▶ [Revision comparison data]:
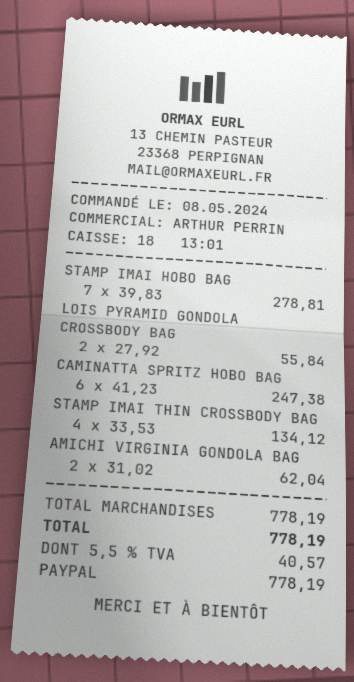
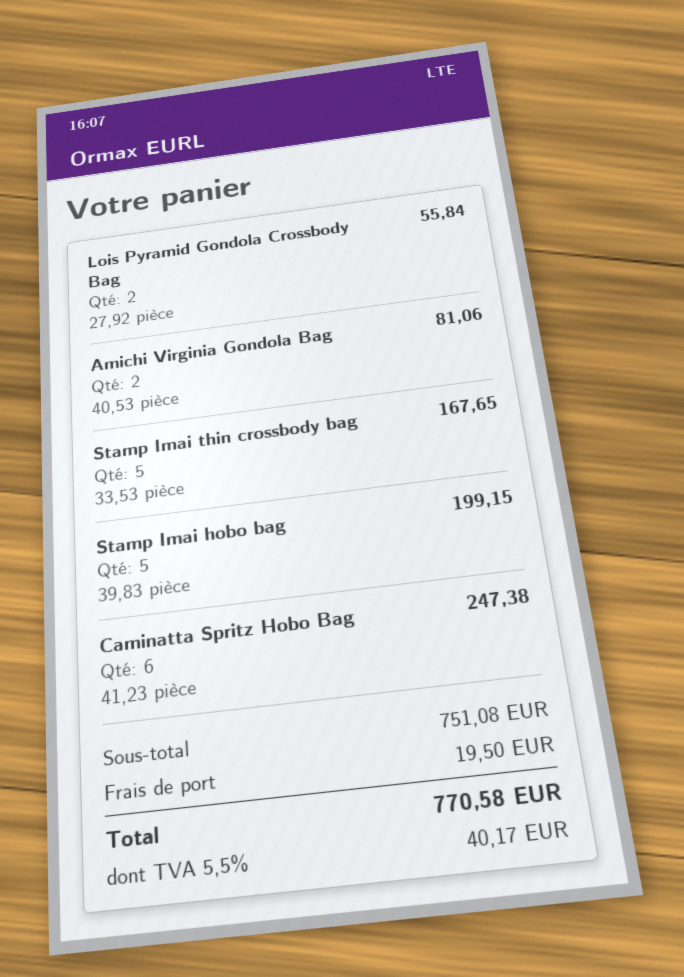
STAMP IMAI HOBO BAG: 7 x 39.83 = 278.81 -> 5 x 39.83 = 199.15
STAMP IMAI THIN CROSSBODY BAG: 4 x 33.53 = 134.12 -> 5 x 33.53 = 167.65
AMICHI VIRGINIA GONDOLA BAG: 2 x 31.02 = 62.04 -> 2 x 40.53 = 81.06
subtotal: 778.19 -> 751.08
shipping: none -> 19.50
tax: 5.5% = 40.57 -> 5.5% = 40.17
total: 778.19 -> 770.58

▶ [WORK ORDER]: Exact repetition of all the records is required, with the pictures excluded.

▶ [TASK SOLUTION]:
STAMP IMAI HOBO BAG: 7 x 39.83 = 278.81 -> 5 x 39.83 = 199.15
STAMP IMAI THIN CROSSBODY BAG: 4 x 33.53 = 134.12 -> 5 x 33.53 = 167.65
AMICHI VIRGINIA GONDOLA BAG: 2 x 31.02 = 62.04 -> 2 x 40.53 = 81.06
subtotal: 778.19 -> 751.08
shipping: none -> 19.50
tax: 5.5% = 40.57 -> 5.5% = 40.17
total: 778.19 -> 770.58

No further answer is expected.